Get Screened for Alzheimer's November 15th
Underscoring the need for greater attention to Alzheimer’s disease are studies that show general practitioners miss about half of dementia cases. Advanced age is the greatest known risk factor for Alzheimer’s disease, which currently affects 5.1 million Americans; the incidence is increasing dramatically in line with aging baby boomers.
The Alzheimer’s Foundation of America (AFA) encourages Americans to take control of their memory health by visiting and utilizing free memory screenings on November 15th. About 2,500 sites will provide confidential memory screenings and distribute information about memory problems, successful aging, and other necessary resources.
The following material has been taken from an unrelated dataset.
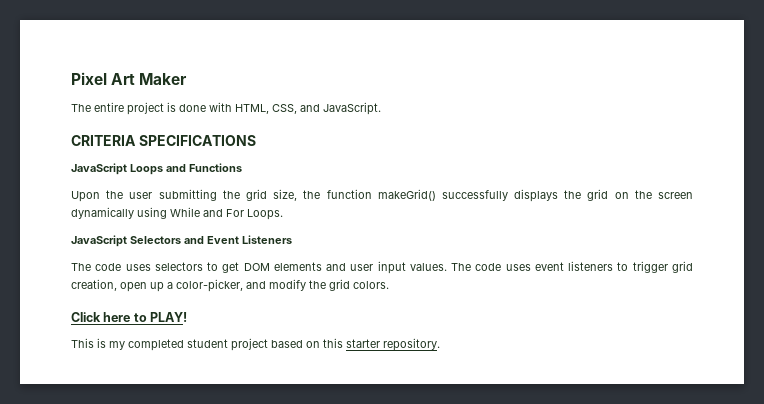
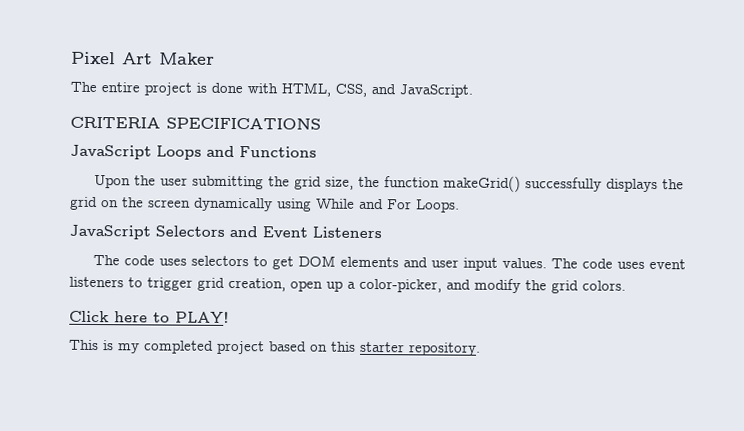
[187,339,228,348] student -> (214, 347) none

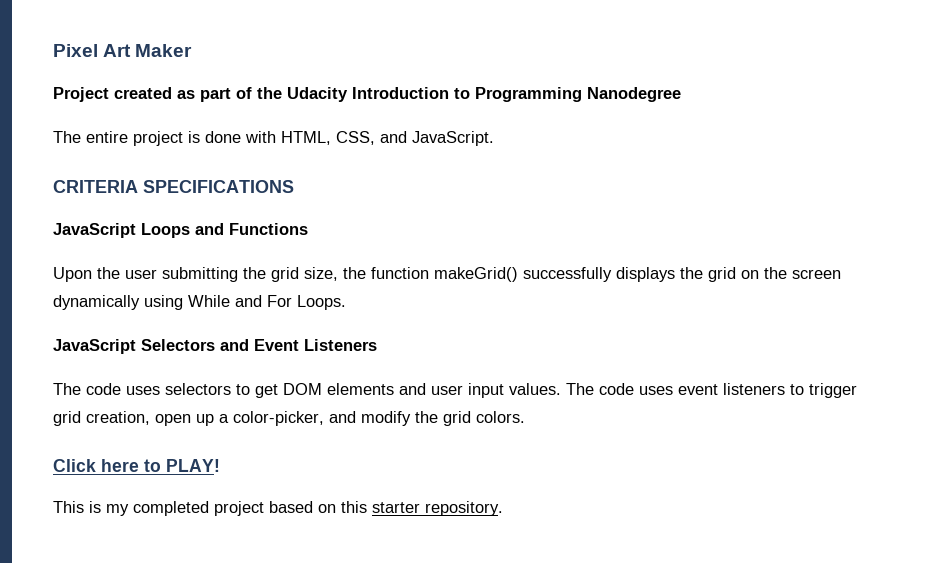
(215, 58) none -> [53,87,681,102] // Project created as part of the Udacity Introduction to Programming Nanodegree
Testing sites include Alzheimer’s agencies, senior centers, libraries, long-term care residences, home care agencies, hospitals, doctors’ offices and pharmacies, including the entire chain of Kmart pharmacies nationwide.
Dave Sheehan of Haynesville, LA knows what it’s like not to know what’s causing memory problems—and then to know what a diagnosis feels like. Last week, he retired from serving as a pastor for the United Methodist Church for the state of Louisiana due to his symptoms of Alzheimer’s disease. He had been forgetting meetings and had gotten lost on his way to do prison ministry before he was finally diagnosed with Alzheimer’s disease last October by physicians at the Veterans Administration Medical Center in Shreveport, LA.
“Of course it was stunning to hear the diagnosis, but I was relieved because I knew something was terribly wrong,” said Sheehan, 64, who served in the United States Navy during the Vietnam War.
The formal diagnosis prompted him to learn more about the disease, as well as make plans for the future, including relocating soon with his wife to her parents’ home in Alabama.
During AFA’s National Memory Screening Day, qualified healthcare professionals administer the face-to-face screenings, which take five to ten minutes and consist of a series of questions and tasks. The results do not represent a diagnosis, and screeners encourage participants with abnormal scores as well as those who still have concerns to pursue a full medical exam.